A Bitfinex, corretora de criptomoedas com destino infame e empresa irmã da operadora de stablecoin Tether, está nas notícias desde abril por supostamente ter acobertado um desfalque de até oitocentos e cinquenta milhões de dólares (US$ 850 milhões).
No entanto, na sexta-feira, o caso se inverteu, com o agressor se tornando vítima, já que o consultor jurídico da empresa em dificuldades, Stuart Hoegner, negou as acusações de lavagem de dinheiro e alegou que a empresa era, na verdade, vítima da fraude operada pela Crypto Capital – a parceira de pagamentos responsável pelos saques e transações.
A Bitfinex alega que a Crypto Capital realizou uma distribuição injusta de seus ativos em várias contas bancárias, que agora foram bloqueadas pelos órgãos reguladores dos EUA, Reino Unido, Polônia e Portugal, dificultando a recuperação dos fundos.
Como resultado, na quinta-feira, a polícia polonesa deu o primeiro passo rumo ao colapso ao prender o chefe da empresa de processamento de pagamentos, Ivan Manuel Molina Lee, por suposto envolvimento em lavagem de dinheiro e operação de um cartel internacional de drogas. Sua prisão está relacionada à perda de trezentos e cinquenta milhões de dólares (US$ 350 milhões), anteriormente apreendidos pelo ministério polonês.
As prisões relacionadas à Crypto Capital continuam
Após a recente prisão do executivo Yosef, parece que as alegações da Bitfinex podem, afinal, ter algum fundamento. De acordo com os documentos judiciais oficiais, Yosef foi preso sob três acusações: conspiração para cometer fraude bancária, fraude bancária e conspiração para operar um negócio não autorizado de transferência de dinheiro.

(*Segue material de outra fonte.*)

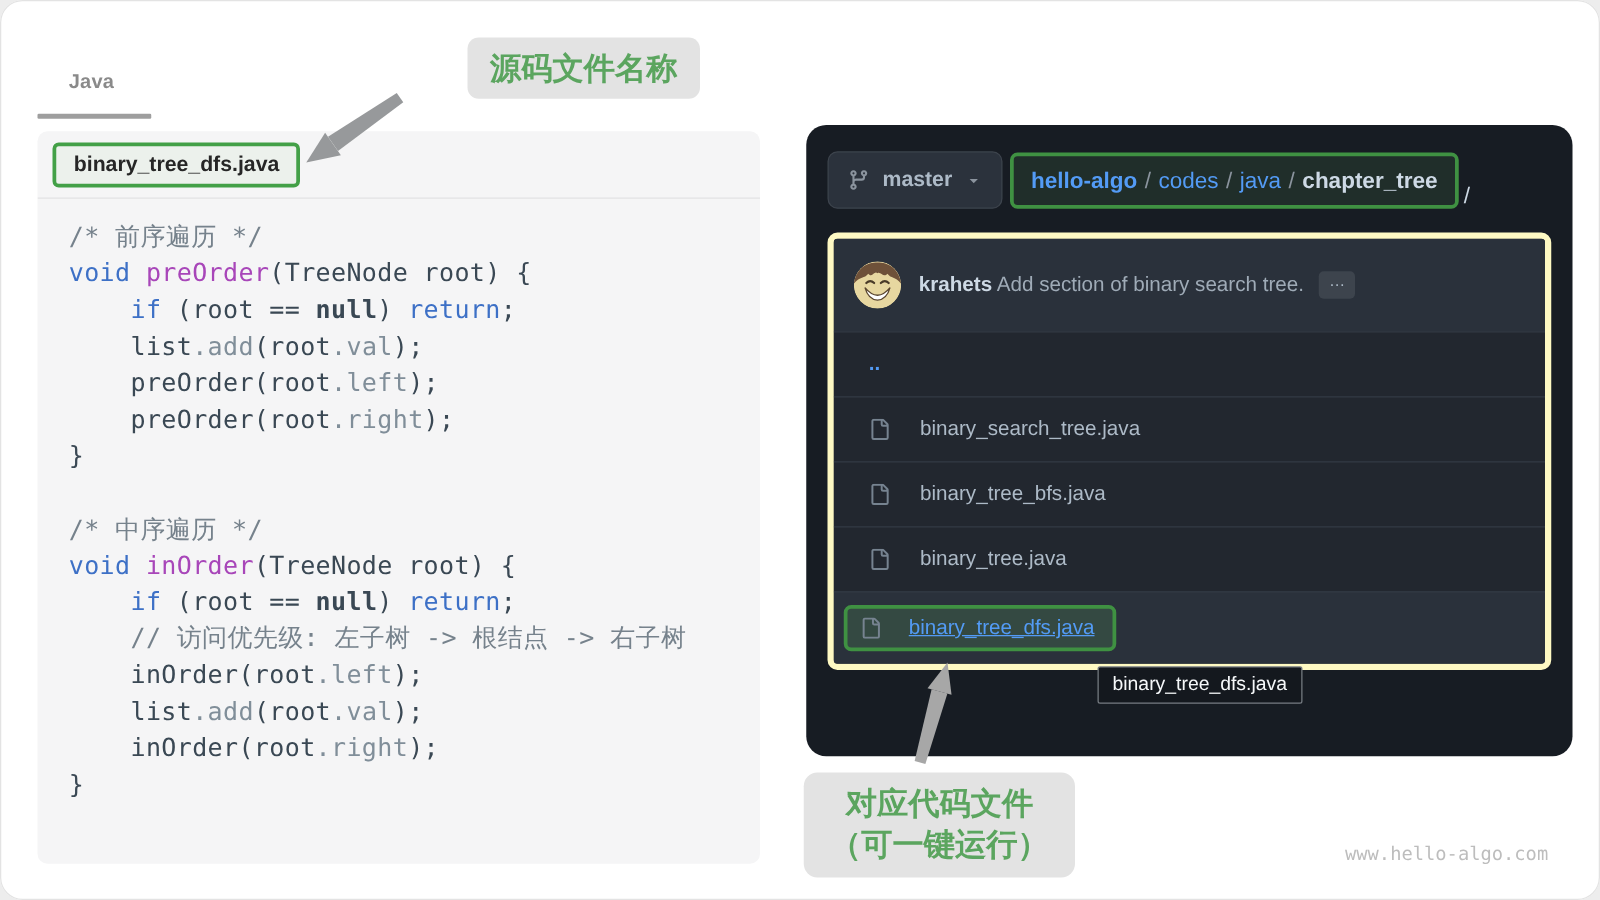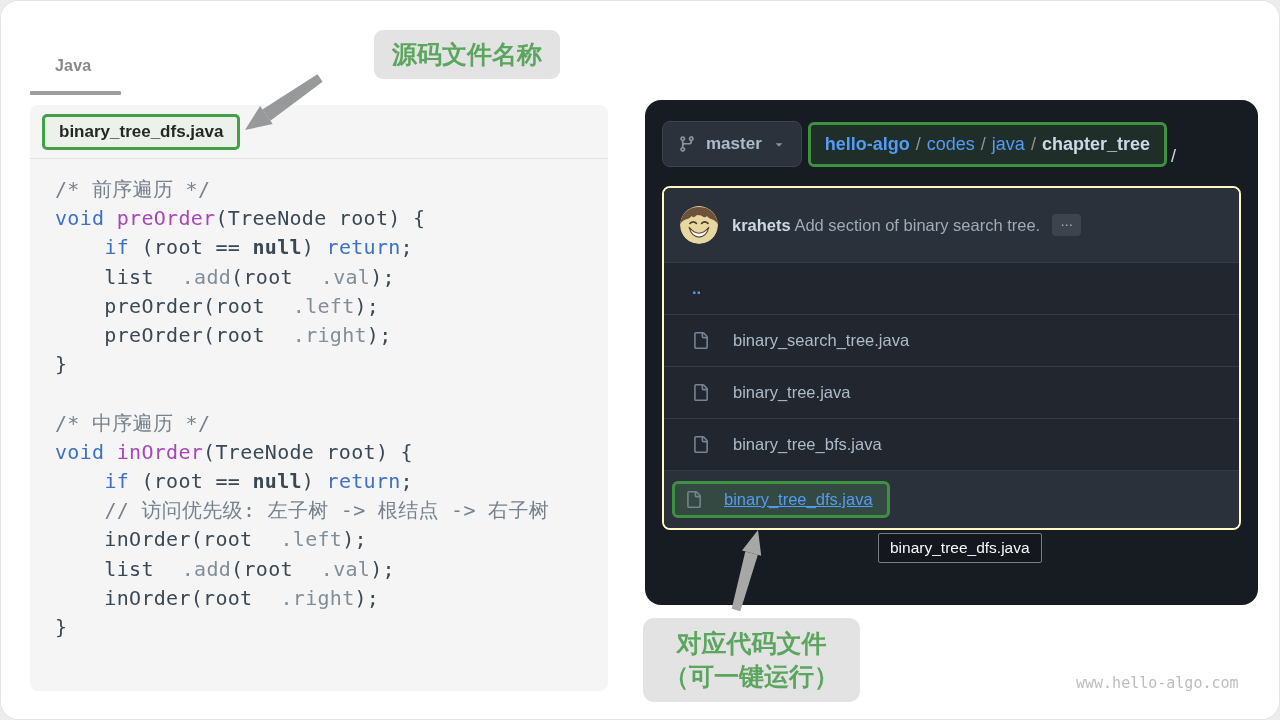"krahets Add section of binary" .gh-container { border: 2px solid #fef9c3 -> 5px solid #fef9c3 }
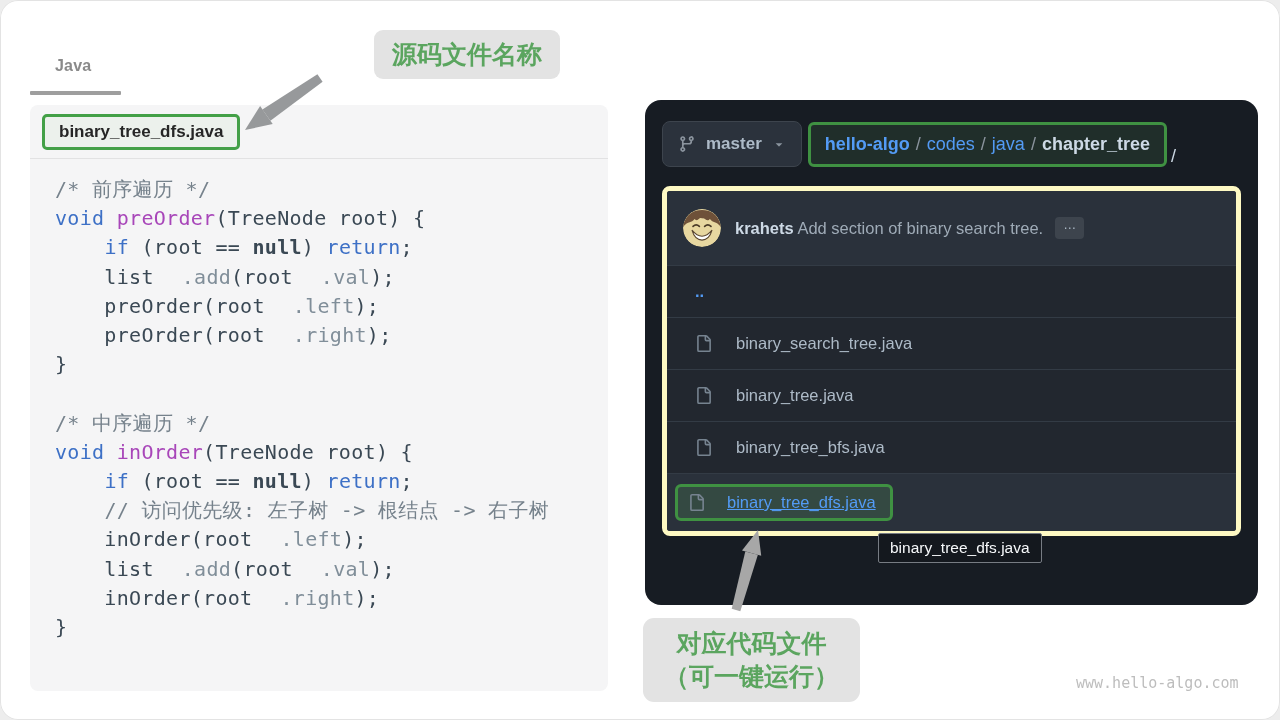".add" .tok-d { margin-left: 28px -> none }
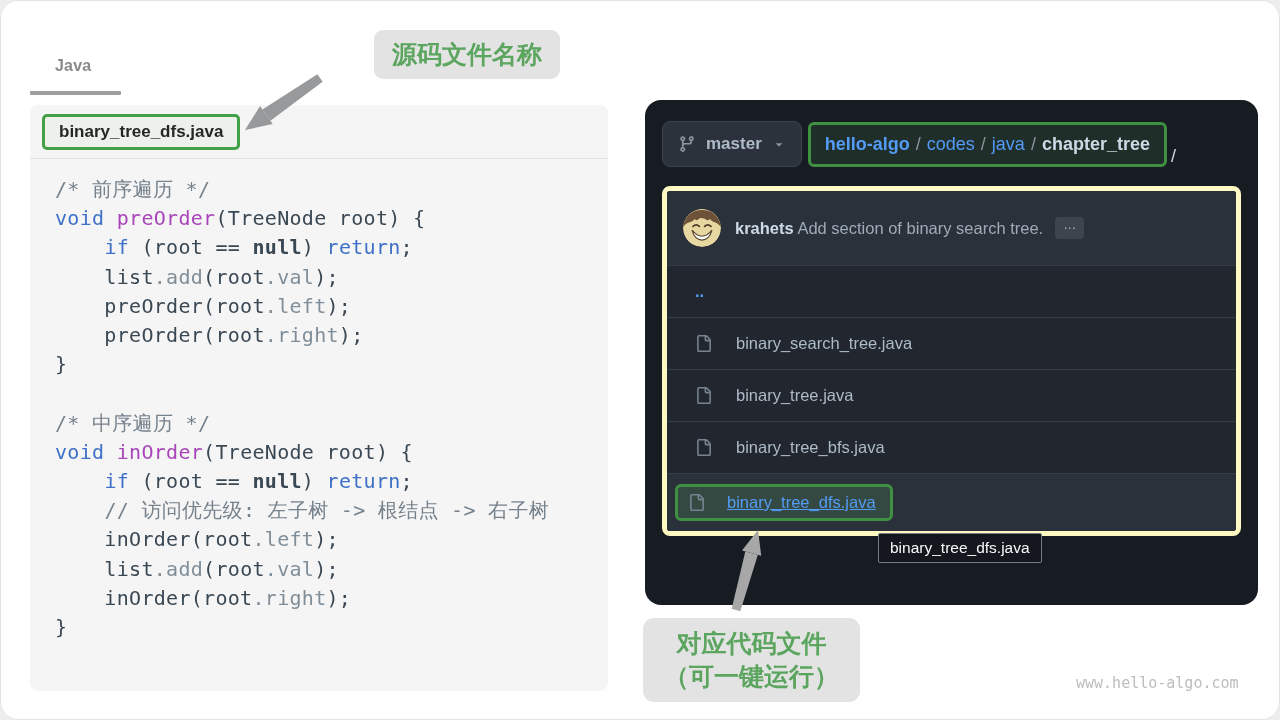"binary_tree.java" div.file-row { order: before "binary_tree_bfs.java" -> after "binary_tree_bfs.java" }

Um ato flagrante de conspiração, no qual Yosef supostamente enviou uma mensagem de texto a uma fonte não identificada para transferir dez milhões de dólares (US$ 10 milhões) para uma conta offshore nas Bahamas, apesar de saber que a transferência seria feita de um banco localizado em Nova York, levou à sua prisão em flagrante pela polícia.
Assim, as alegações da Bitfinex, de que a empresa confiou suas declarações, incluindo as de Yosef, à processadora de pagamentos sediada no Panamá, que posteriormente se revelou uma suposta conspiradora, foram comprovadas em certa medida.